- Opening Delimiter -
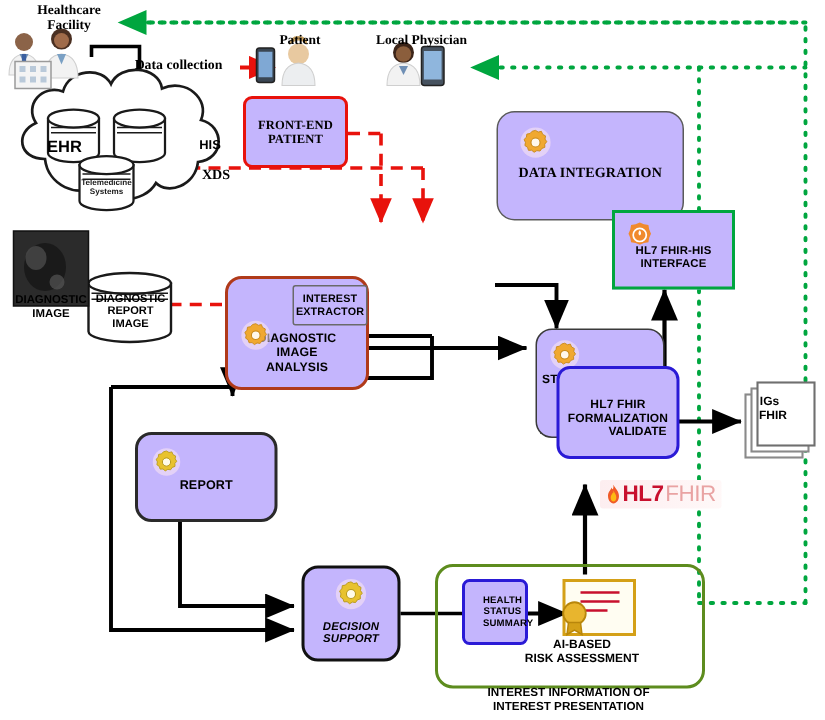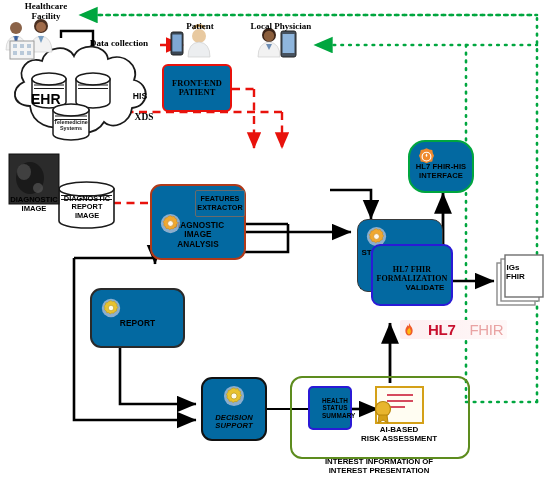"FRONT-END" .node { background: #0369a1 -> #c4b5fd }
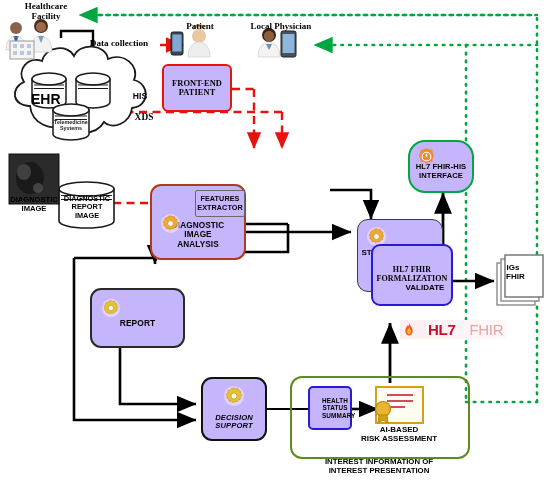"EHR" div.lbl { font-size: 14px -> 11px }
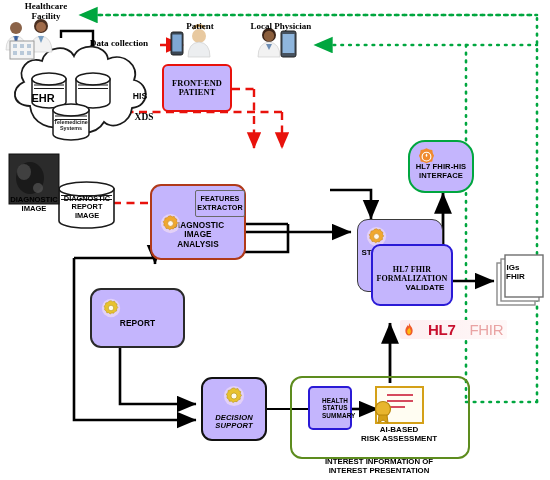"DATA INTEGRATION" div.node { html: none -> <div> <div> <svg> <circle></circle> <path></path> <circle></circle> </svg> </div> <div>DATA INTEGRATION</div> </div> }
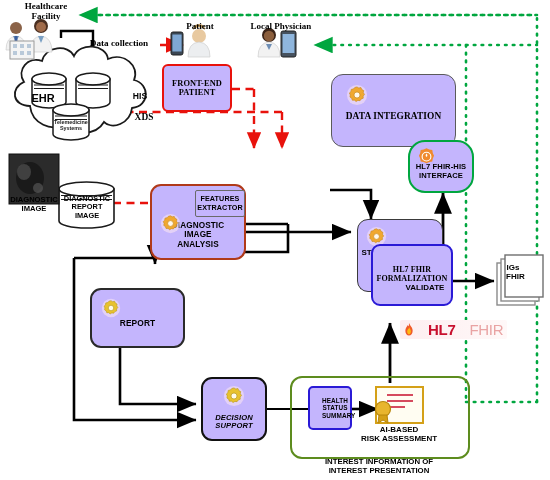"HL7 FHIR-HIS" div.node { border-radius: 17px -> 0; width: 66px -> 82px }
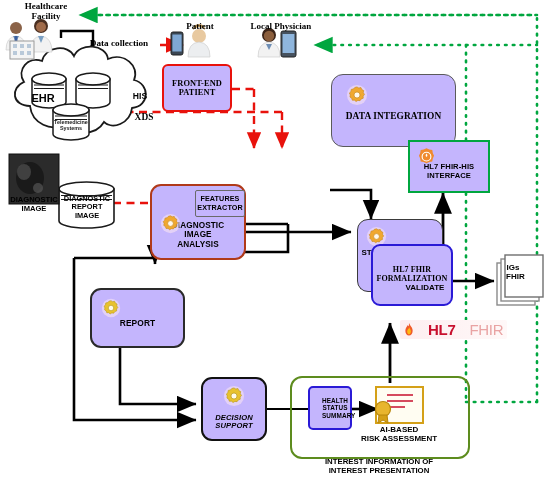"FEATURES" div { text: FEATURES -> INTEREST }
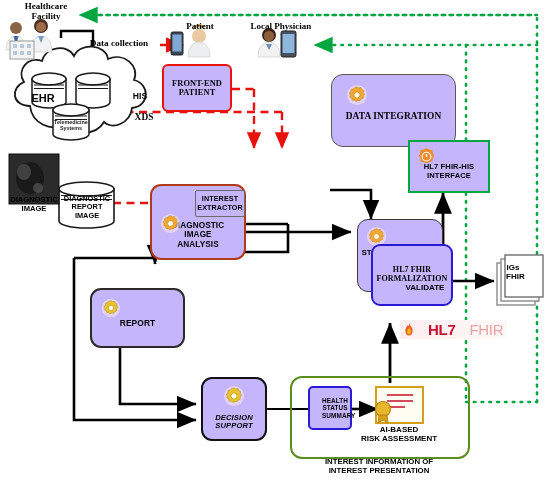"HL7 FHIR" div.node { font-family: Liberation Serif, serif -> none }
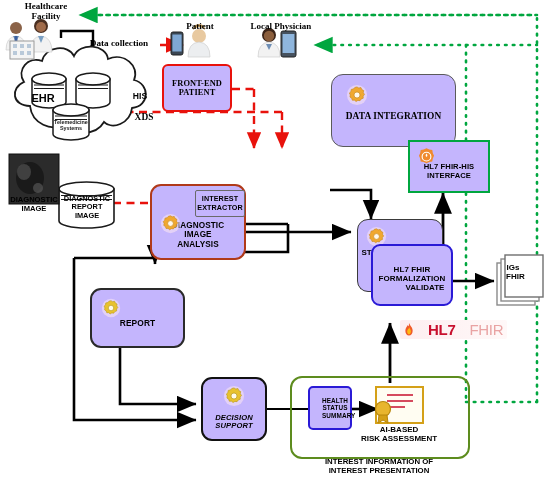"HL7" div { gap: 14px -> 1px }
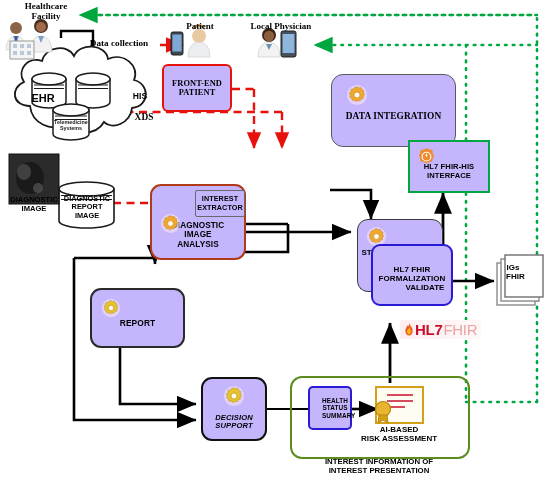"AI-BASED" div.lbl { left: 351px -> 340px }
- Closing Delimiter -
TASK TO COMPLETE
Make an exact copy of the lines of the records from the line containing "font-size: 14px ->" through the final line, both ends included, but not of the pictures.

ANSWER SPACE
"EHR" div.lbl { font-size: 14px -> 11px }
"DATA INTEGRATION" div.node { html: none -> <div> <div> <svg> <circle></circle> <path></path> <circle></circle> </svg> </div> <div>DATA INTEGRATION</div> </div> }
"HL7 FHIR-HIS" div.node { border-radius: 17px -> 0; width: 66px -> 82px }
"FEATURES" div { text: FEATURES -> INTEREST }
"HL7 FHIR" div.node { font-family: Liberation Serif, serif -> none }
"HL7" div { gap: 14px -> 1px }
"AI-BASED" div.lbl { left: 351px -> 340px }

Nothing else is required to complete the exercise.